К услугам любопытных была литература о тайных союзах, орденах, монастырях, произведения о пытках, истории чудаков и фантазеров. Среди этих «дива дивных» нельзя не перечислить, ибо сам хозяин библиотеки никогда не забывал их назвать, — самое крупное в Польше собрание книг о крысах, книги на цыганском языке, иллюстрированный альманах времен французской революции величиной с почтовую марку, малайская рукопись на листьях какого?то заморского растения, польский молитвенник, который можно было читать только при помощи лупы, брошюра львовского чудака, изданная в прошлом веке в одном экземпляре, библиография книг о блохах и сотни других роскошных безделушек, как отзывался о них Юлиан Тувим. В шутку иногда поэт называл все это «великолепным мусорным ящиком», но только в шутку, ибо гордился своим редчайшим собранием. Конечно, у Тувима была неплохая и «нормальная» библиотека, состоящая из многих книг по различным знаниям, но истинную гордость составляли эти «несолидные» курьезы.
И ни одна из этих книг, побывавшая в руках Тувима и вставшая на полку его собрания, не была обойдена его вниманием, каждую он прочитывал, изучал. В своей памяти он держал неисчислимое множество «никому не нужных знаний» и также полушутя признавался, что если бы существовала кафедра дивологии, он мог бы с чистой совестью, из?за отсутствия подходящих квалифицированных конкурентов преподавать этот предмет. Тувим не хотел быть копилкой редких знаний. И одно время, еще в двадцатых годах, даже намеревался создать журнал «Дилижанс» — для библиофилов, любителей редкостей и исторических диковин.

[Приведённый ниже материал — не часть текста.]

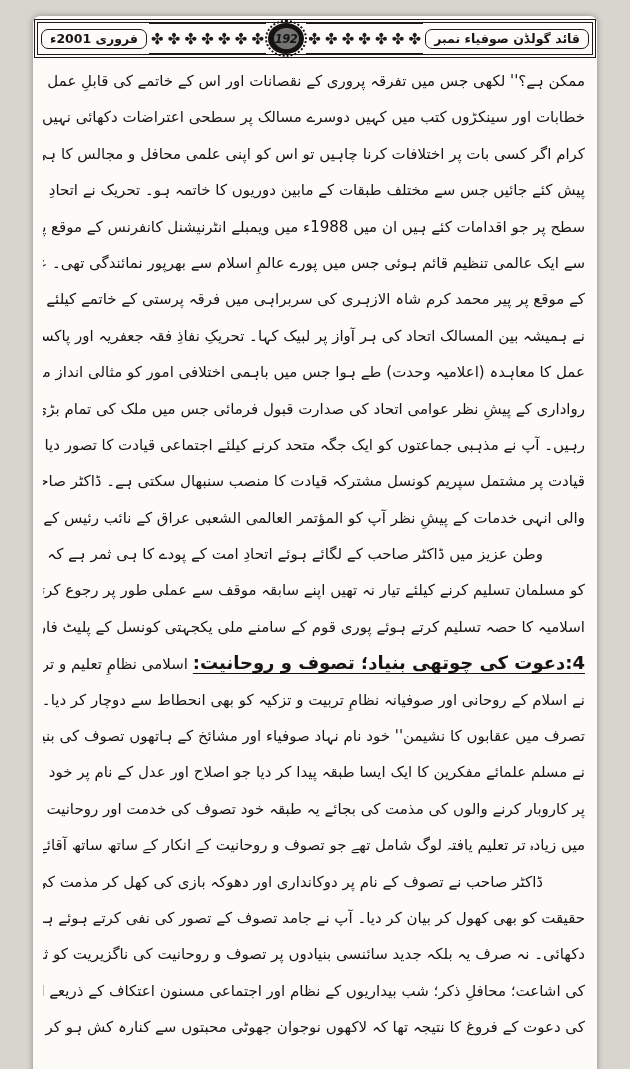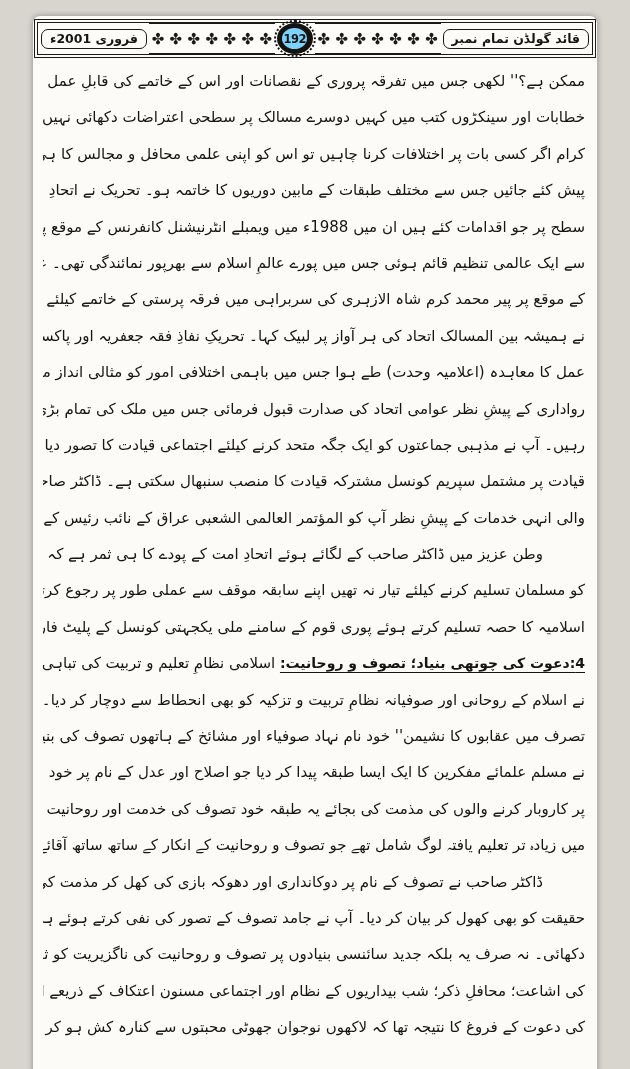"192" .pageno-inner { background: #7dd3fc -> #737373; font-style: none -> italic }
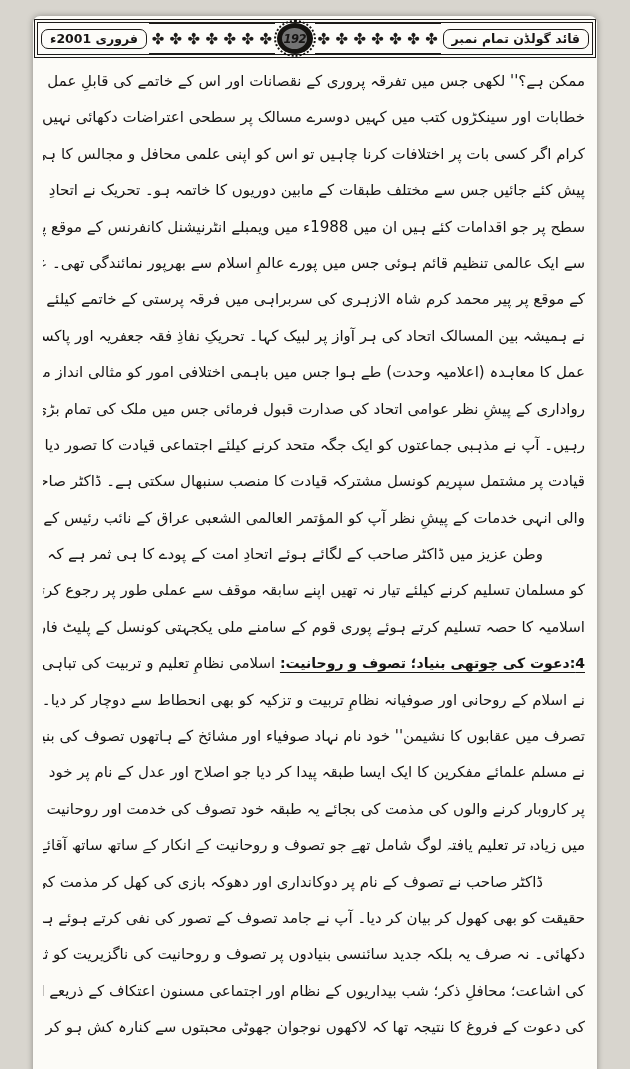"قائد گولڈن تمام نمبر" span.hdr-box { text: تمام -> صوفیاء }
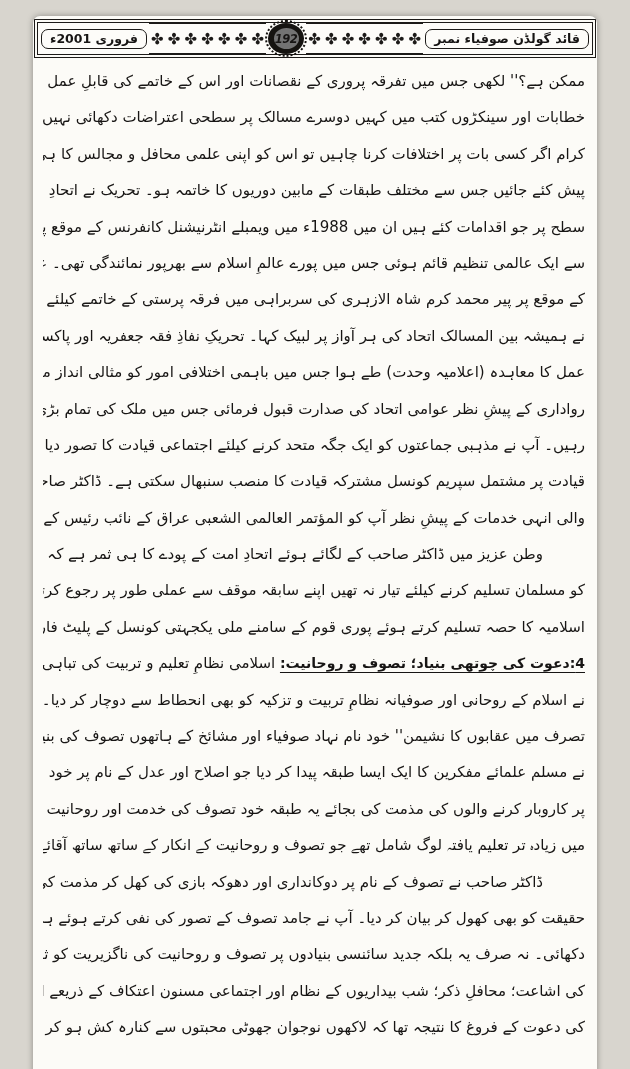"4:دعوت کی چوتھی بنیاد؛ تصوف" .head-seg { font-size: 14px -> 18px }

В наш век радио, кино, спорта, говорил Тувим, в назойливой крикливости событий, среди спешки, гонки автомашин и курьерских поездов по улицам шумных городов будет тащиться странный, старомодный «Дилижанс», развозя курьезы старины, воспоминания, любопытные истории из календарей и пожелтевших хроник.
К мысли о создании подобного издания Юлиан Тувим вернулся и после войны, приехав из эмиграции. А когда он узнал, что ежемесячник «Проблемы» уже отчасти осуществляет его замысел, он с готовностью согласился сотрудничать с ним.
С этих пор до самой смерти Тувим был бессменным редактором отдела этого журнала «Горох с капустой», ставшего его любимым детищем. Со временем материалы, опубликованные в этом отделе, составили три тома, изданные отдельными книгами.
С полок своей «верной подруги» библиотеки Юлиан Тувим черпал литературное сырье для написания своих книг, в которых сказалась его страсть ко всему редкому и экзотическому. Книги из библиотеки Тувима удовлетворяли не только его склонность ко всему необычному. Библиотека поэта была его литературной мастерской. «На полках писателя, — говорил Тувим, — должны стоять и всегда быть под рукой источники его материала: а этот материал — слово».